§ DATA TO USE:
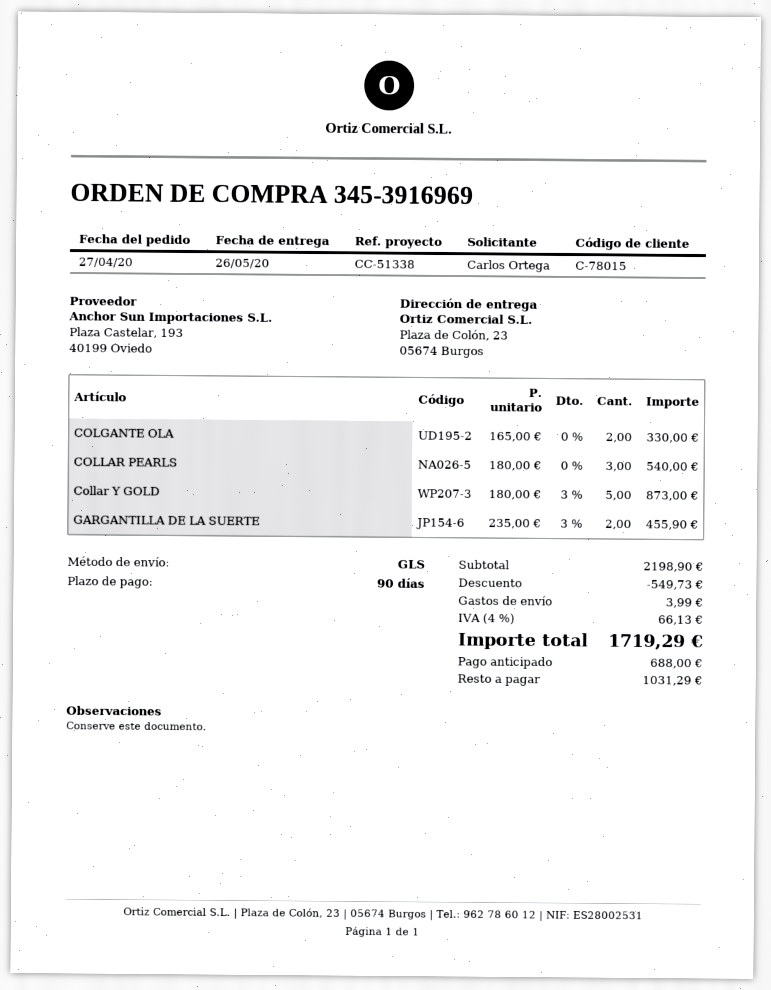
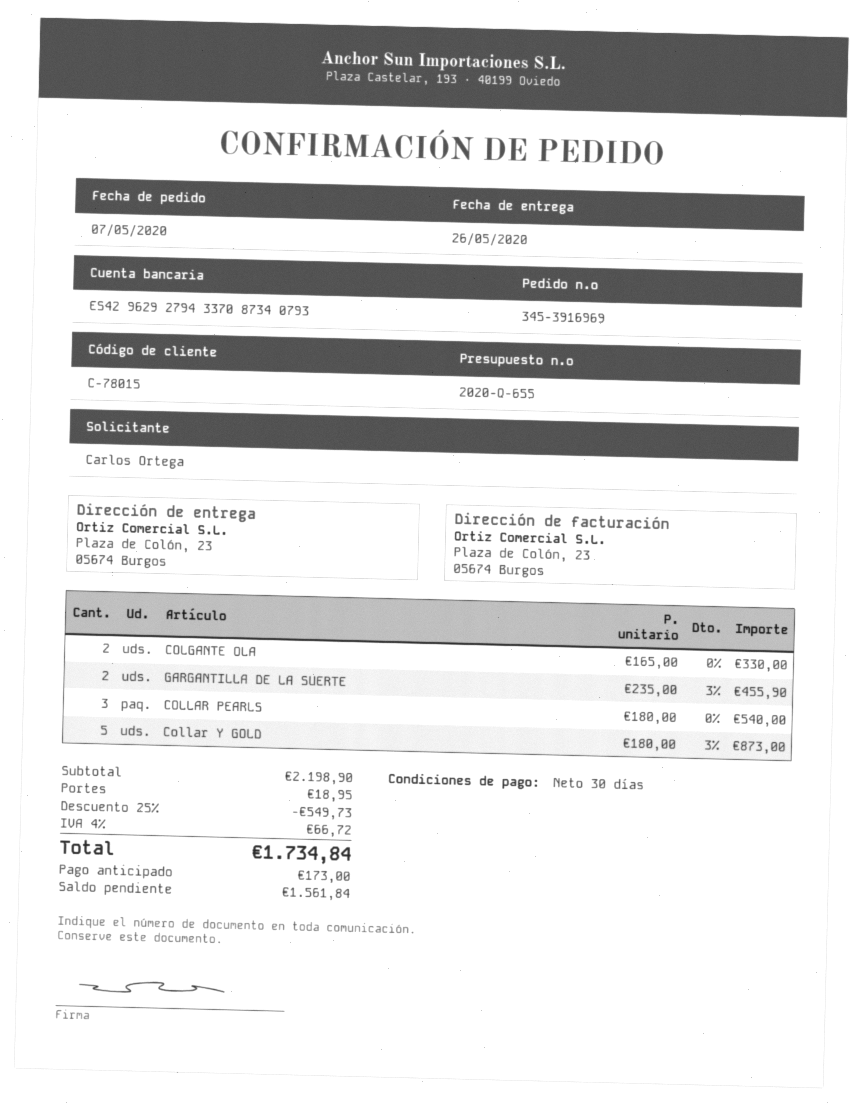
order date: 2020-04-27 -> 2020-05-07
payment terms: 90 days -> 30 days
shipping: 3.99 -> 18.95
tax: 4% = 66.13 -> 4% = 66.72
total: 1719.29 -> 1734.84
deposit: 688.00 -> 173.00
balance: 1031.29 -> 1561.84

§ DESCRIPTION OF THE TASK: Exactly as they appear above, print all the lines, but not the pictures.

§ EXERCISE OUTPUT:
order date: 2020-04-27 -> 2020-05-07
payment terms: 90 days -> 30 days
shipping: 3.99 -> 18.95
tax: 4% = 66.13 -> 4% = 66.72
total: 1719.29 -> 1734.84
deposit: 688.00 -> 173.00
balance: 1031.29 -> 1561.84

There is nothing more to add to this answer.